Task item: Copy every record exactly, and keep the pictures out.

Collected data
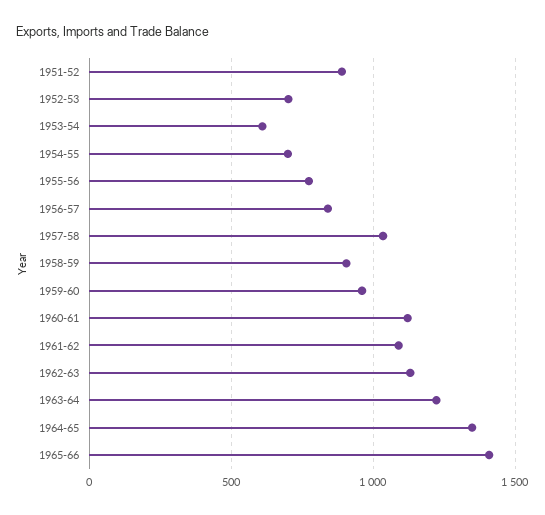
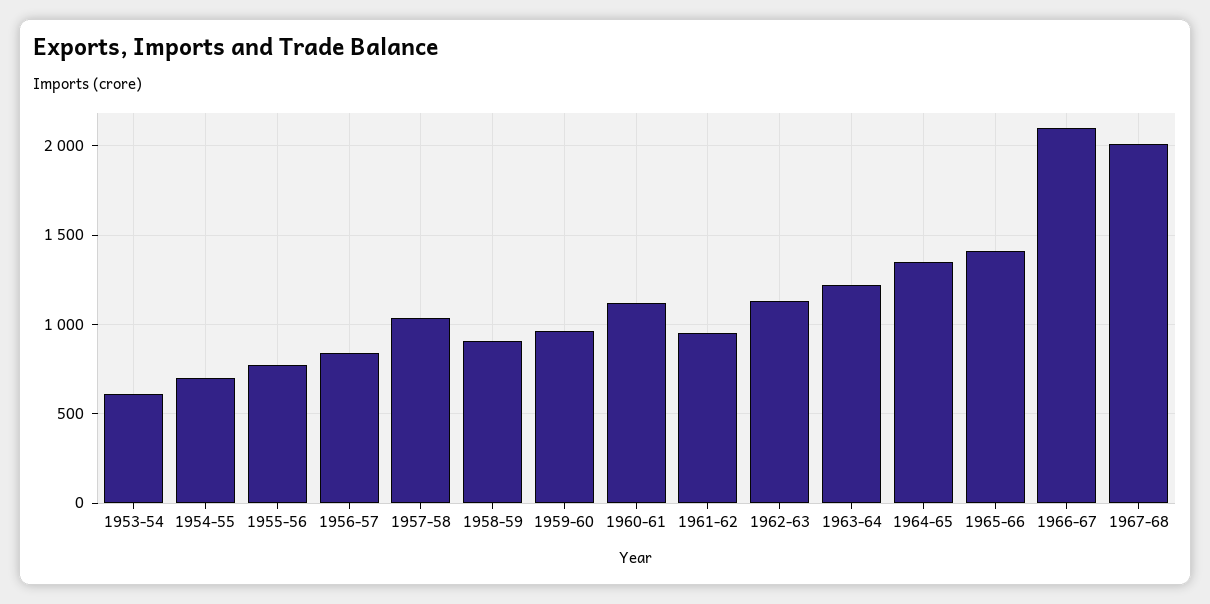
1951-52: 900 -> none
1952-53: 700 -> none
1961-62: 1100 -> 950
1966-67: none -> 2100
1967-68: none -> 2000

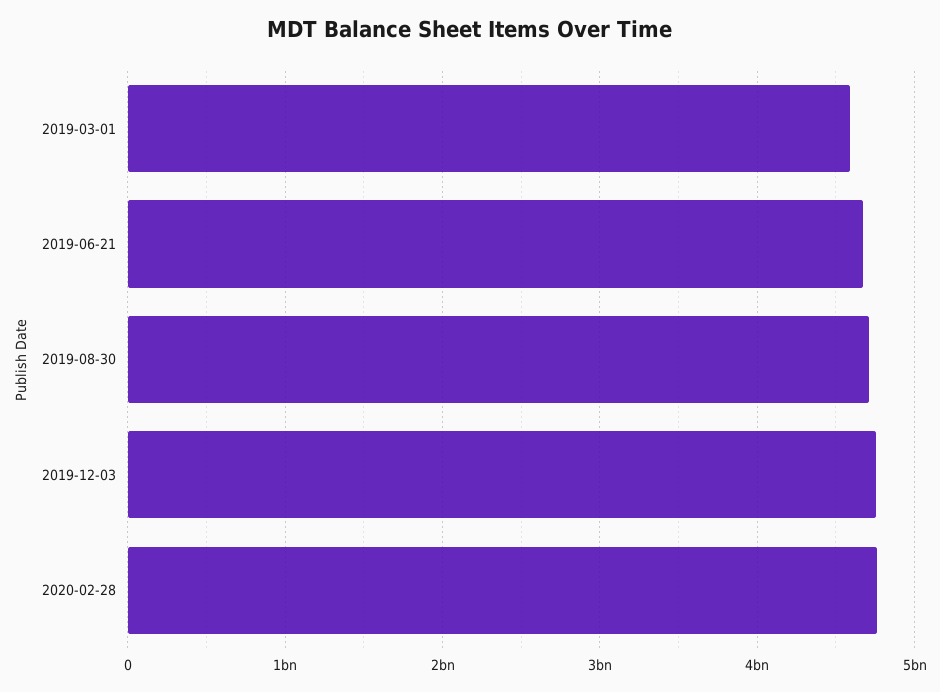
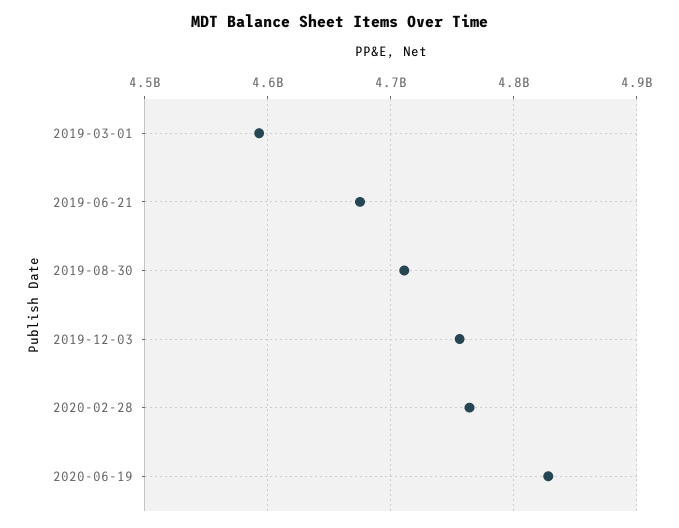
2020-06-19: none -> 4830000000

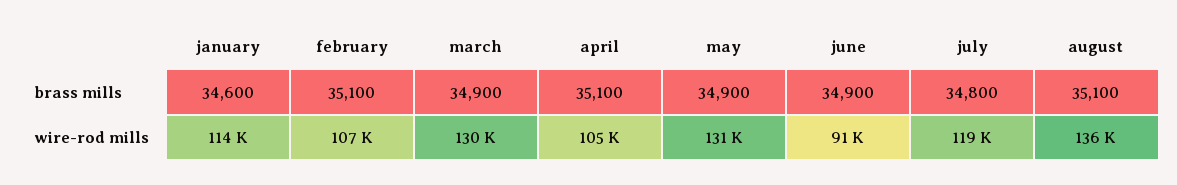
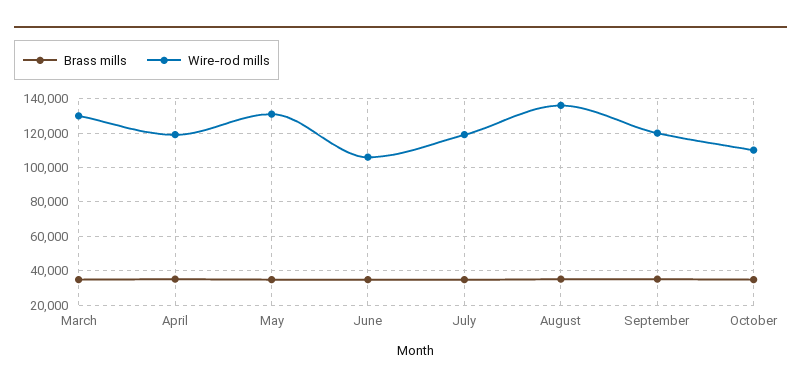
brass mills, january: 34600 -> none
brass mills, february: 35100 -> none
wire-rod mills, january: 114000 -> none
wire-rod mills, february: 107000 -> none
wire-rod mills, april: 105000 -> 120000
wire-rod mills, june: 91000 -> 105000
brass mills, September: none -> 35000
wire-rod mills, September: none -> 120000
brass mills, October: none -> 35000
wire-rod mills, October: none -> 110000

Result for this task:
1951-52: 900 -> none
1952-53: 700 -> none
1961-62: 1100 -> 950
1966-67: none -> 2100
1967-68: none -> 2000

2020-06-19: none -> 4830000000

brass mills, january: 34600 -> none
brass mills, february: 35100 -> none
wire-rod mills, january: 114000 -> none
wire-rod mills, february: 107000 -> none
wire-rod mills, april: 105000 -> 120000
wire-rod mills, june: 91000 -> 105000
brass mills, September: none -> 35000
wire-rod mills, September: none -> 120000
brass mills, October: none -> 35000
wire-rod mills, October: none -> 110000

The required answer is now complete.